I am an atheist, but all that says is that I suspect there is no supernatural creator or moral lawgiver in the universe. It says nothing about my spirituality.

My worldview, the basis of my ethical and spiritual approach to the world, is Humanism. My favorite sound-bite definition is that offered on the Humanist Network News podcast - that Humanism is a non-religious worldview based on reason and compassion. For more depth, Wikipedia gives a good overview of Humanism.

First, you may have noticed from past posts that I'm interested in Carl Sagan's analogy of the Cosmic Calendar to illustrate the depth of cosmic history. I find it enthralling that the universe is almost unimaginably old. The knowledge of how truly vast time and space are fills me with reverence for the universe. Though it has no mind, though it has no consciousness of me as an individual, nevertheless it is a thing of awesome beauty, and it is a recurring source of joy to remember that, through no merit of my own, I am lucky enough to be part of it.
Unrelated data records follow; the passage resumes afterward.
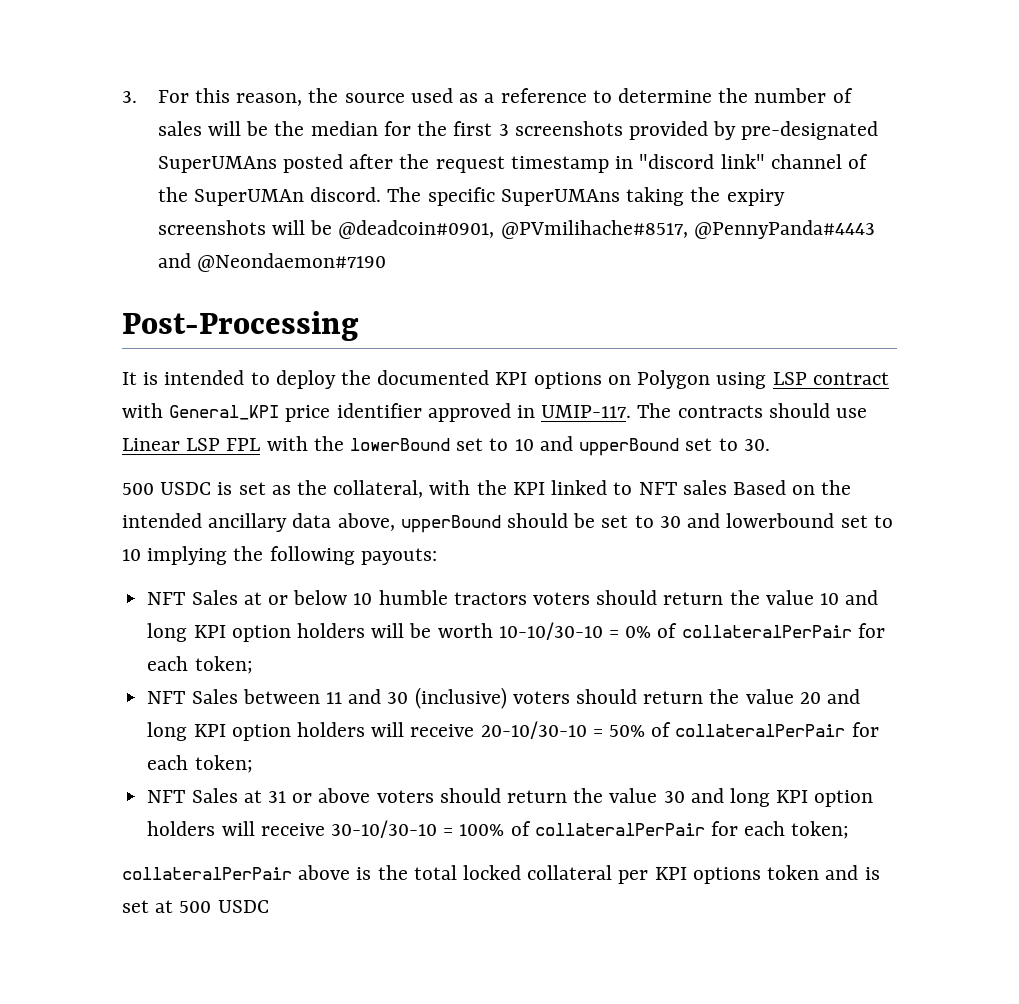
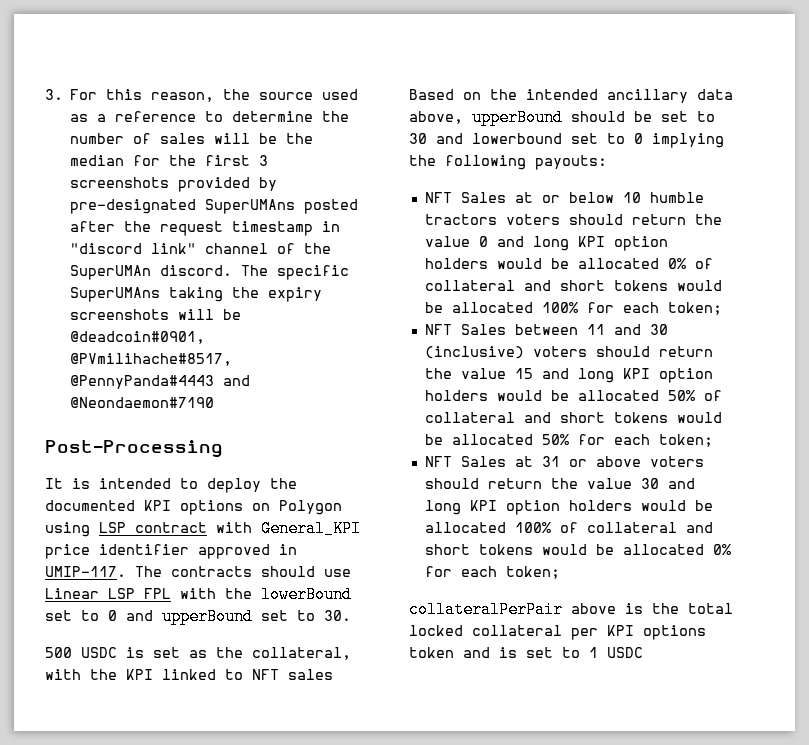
- The contracts should use Linear LSP FPL with the lowerBound set to 10 and upperBound set to 30.
+ The contracts should use Linear LSP FPL with the lowerBound set to 0 and upperBound set to 30.
- 500 USDC is set as the collateral, with the KPI linked to NFT sales Based on the intended ancillary data above, upperBound should be set to 30 and lowerbound set to 10 implying the following payouts:
+ 500 USDC is set as the collateral, with the KPI linked to NFT sales Based on the intended ancillary data above, upperBound should be set to 30 and lowerbound set to 0 implying the following payouts:
- NFT Sales at or below 10 humble tractors voters should return the value 10 and long KPI option holders will be worth 10-10/30-10 = 0% of collateralPerPair for each token;
+ NFT Sales at or below 10 humble tractors voters should return the value 0 and long KPI option holders would be allocated 0% of collateral and short tokens would be allocated 100% for each token;
- NFT Sales between 11 and 30 (inclusive) voters should return the value 20 and long KPI option holders will receive 20-10/30-10 = 50% of collateralPerPair for each token;
+ NFT Sales between 11 and 30 (inclusive) voters should return the value 15 and long KPI option holders would be allocated 50% of collateral and short tokens would be allocated 50% for each token;
- NFT Sales at 31 or above voters should return the value 30 and long KPI option holders will receive 30-10/30-10 = 100% of collateralPerPair for each token;
+ NFT Sales at 31 or above voters should return the value 30 and long KPI option holders would be allocated 100% of collateral and short tokens would be allocated 0% for each token;
- collateralPerPair above is the total locked collateral per KPI options token and is set at 500 USDC
+ collateralPerPair above is the total locked collateral per KPI options token and is set to 1 USDC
That sense of staggering good fortune is touchingly expressed at the start of Richard Dawkins' book Unweaving the Rainbow:
We are going to die, and that makes us the lucky ones. Most people are never going to die because they are never going to be born. The potential people who could have been here in my place but who will in fact never see the light of day outnumber the sand grains of Sahara. Certainly those unborn ghosts include greater poets than Keats, scientists greater than Newton. We know this because the set of possible people allowed by our DNA so massively outnumbers the set of actual people. In the teeth of these stupefying odds it is you and I, in our ordinariness, that are here.
Now I'd like to share with you a bit about my wedding with Deena seven years ago. It was before we had discovered Humanism as an organized community, but we already held broadly humanist beliefs, and the symbolism we chose then still resonates with us today.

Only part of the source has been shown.